Specifically, the T-Phenotype algorithm is adapted to the Lisbon ALS Clinic dataset, leveraging phenotypic predictive clustering to group patients by both outcome and disease trajectory similarities. Comprehensive preprocessing strategies were developed to handle irregular clinical event timing, missing data, variable-length time series, and class imbalance. The algorithm identified clinically meaningful phenotypes associated with the need for NIV (endpoint C1) and PEG (endpoint C3), with optimal performance in shorter observation windows (6–12 months), revealing distinct risk profiles aligned with respiratory and bulbar function decline.

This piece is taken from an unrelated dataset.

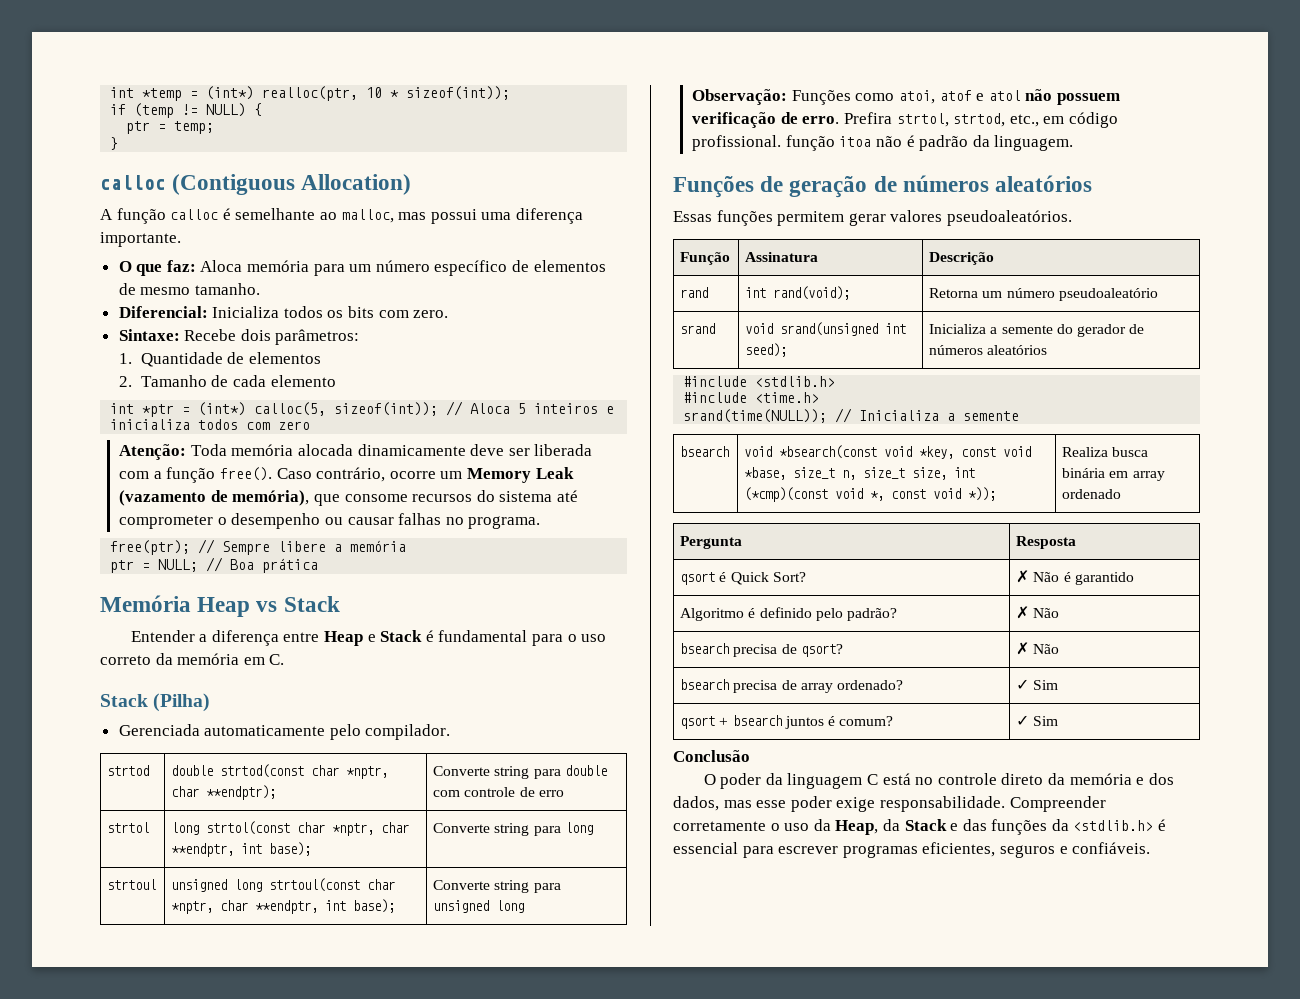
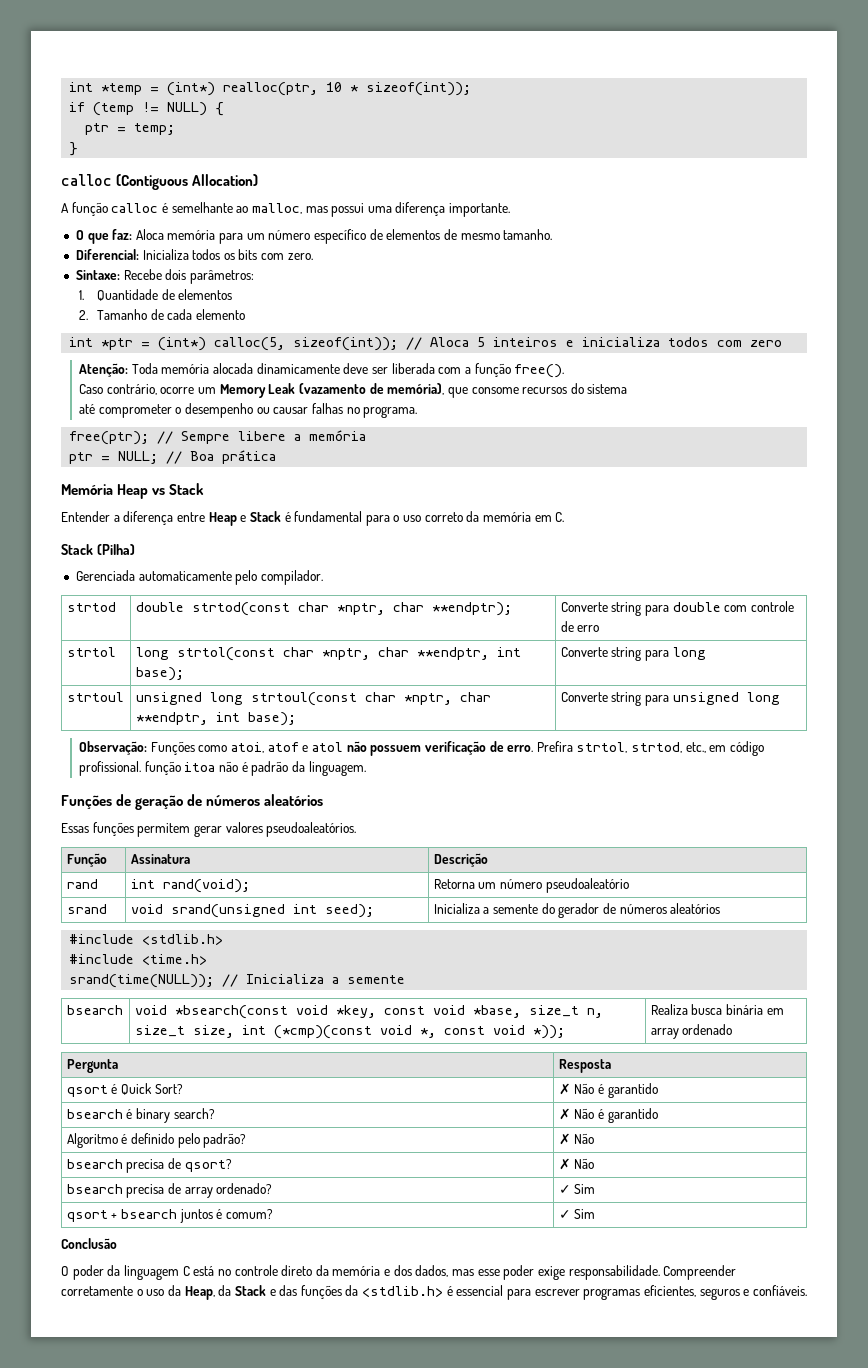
- Atenção: Toda memória alocada dinamicamente deve ser liberada com a função free(). Caso contrário, ocorre um Memory Leak (vazamento de memória), que consome recursos do sistema até comprometer o desempenho ou causar falhas no programa.
+ Atenção: Toda memória alocada dinamicamente deve ser liberada com a função free().
+ Caso contrário, ocorre um Memory Leak (vazamento de memória), que consome recursos do sistema
+ até comprometer o desempenho ou causar falhas no programa.
+ bsearch é binary search? | ✗ Não é garantido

Combining endpoints into a multiclass task (C1+C3) highlighted challenges with class imbalance and reduced prediction performance, although still produced interpretable phenotypes. Temporal analysis of cluster transitions illustrated the model’s ability to capture diverse ALS progression patterns dynamically, emphasizing the disease's heterogeneity and the limitations of static classifications. Although the T-Phenotype model had satisfactory results in predictive accuracy and clustering interpretability for the binary endpoints (Hprc metric around 80%), its performance declined for the combined endpoint (Hprc metric around 65%), its performance declined for the combined endpoint. Additionally, it lacked sensitivity to clinical improvements post-intervention, underscoring the need for richer datasets and methodological rigor.

The potential of ML-based temporal phenotyping was demonstrated as a valuable tool for understanding ALS progression and supporting personalized prognosis and intervention planning. By integrating temporal dynamics into patient stratification, this approach advances data-driven ALS monitoring and highlights critical considerations for future research in this domain.